(EXERCISE AIM)
Make an exact copy of each entry, leaving out every picture.

[Content revision data]
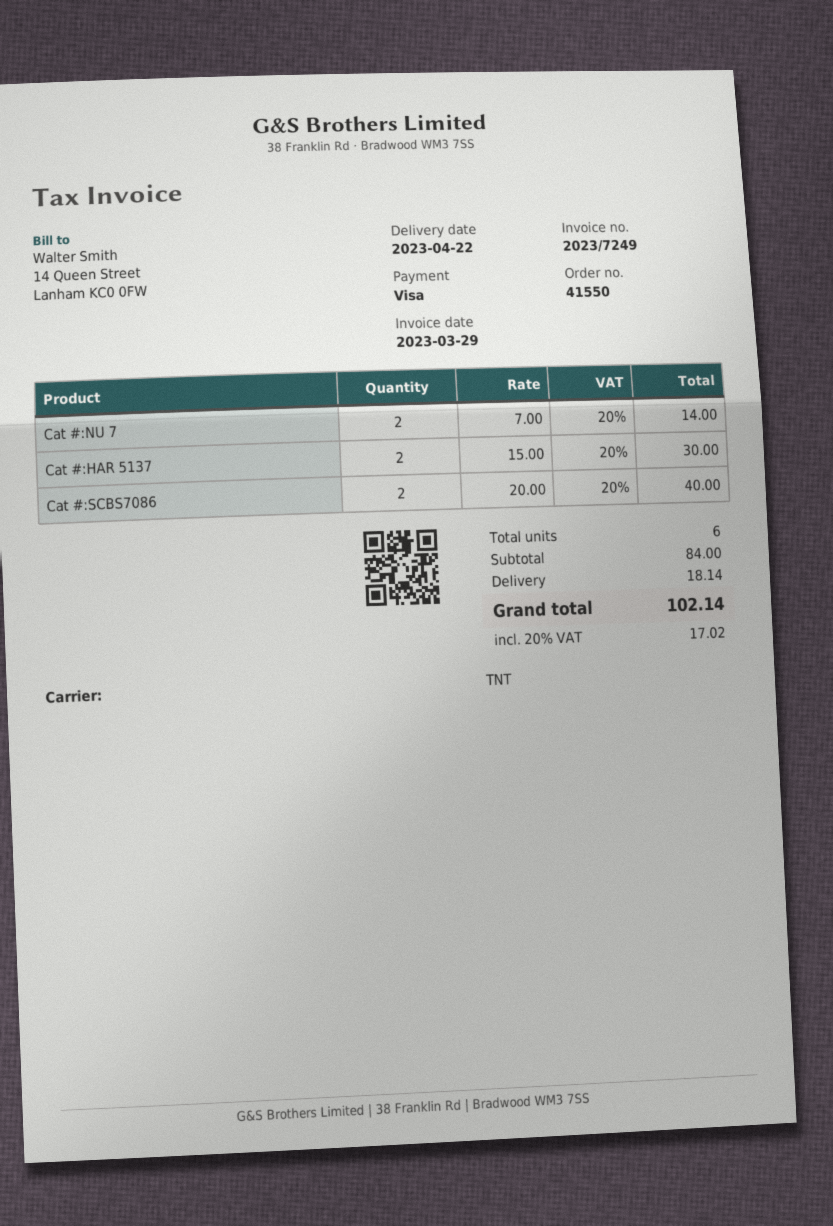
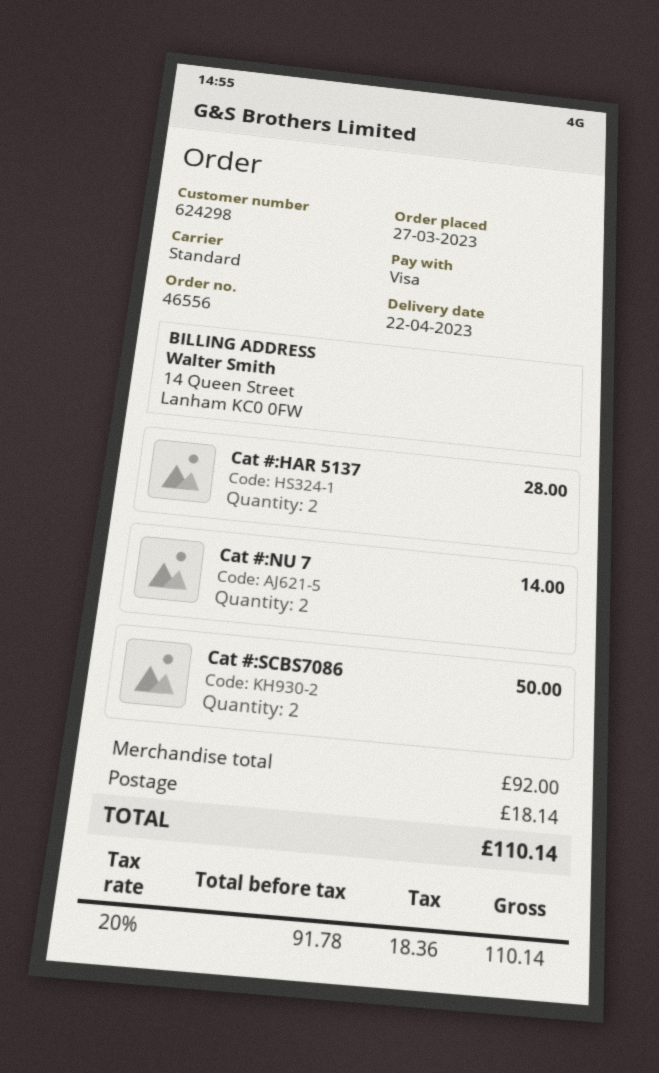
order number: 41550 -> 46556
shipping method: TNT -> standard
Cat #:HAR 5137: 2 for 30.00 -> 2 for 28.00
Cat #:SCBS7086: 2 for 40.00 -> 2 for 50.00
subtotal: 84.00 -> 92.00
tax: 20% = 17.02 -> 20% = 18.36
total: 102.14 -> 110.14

(SOLUTION TO THIS EXERCISE)
order number: 41550 -> 46556
shipping method: TNT -> standard
Cat #:HAR 5137: 2 for 30.00 -> 2 for 28.00
Cat #:SCBS7086: 2 for 40.00 -> 2 for 50.00
subtotal: 84.00 -> 92.00
tax: 20% = 17.02 -> 20% = 18.36
total: 102.14 -> 110.14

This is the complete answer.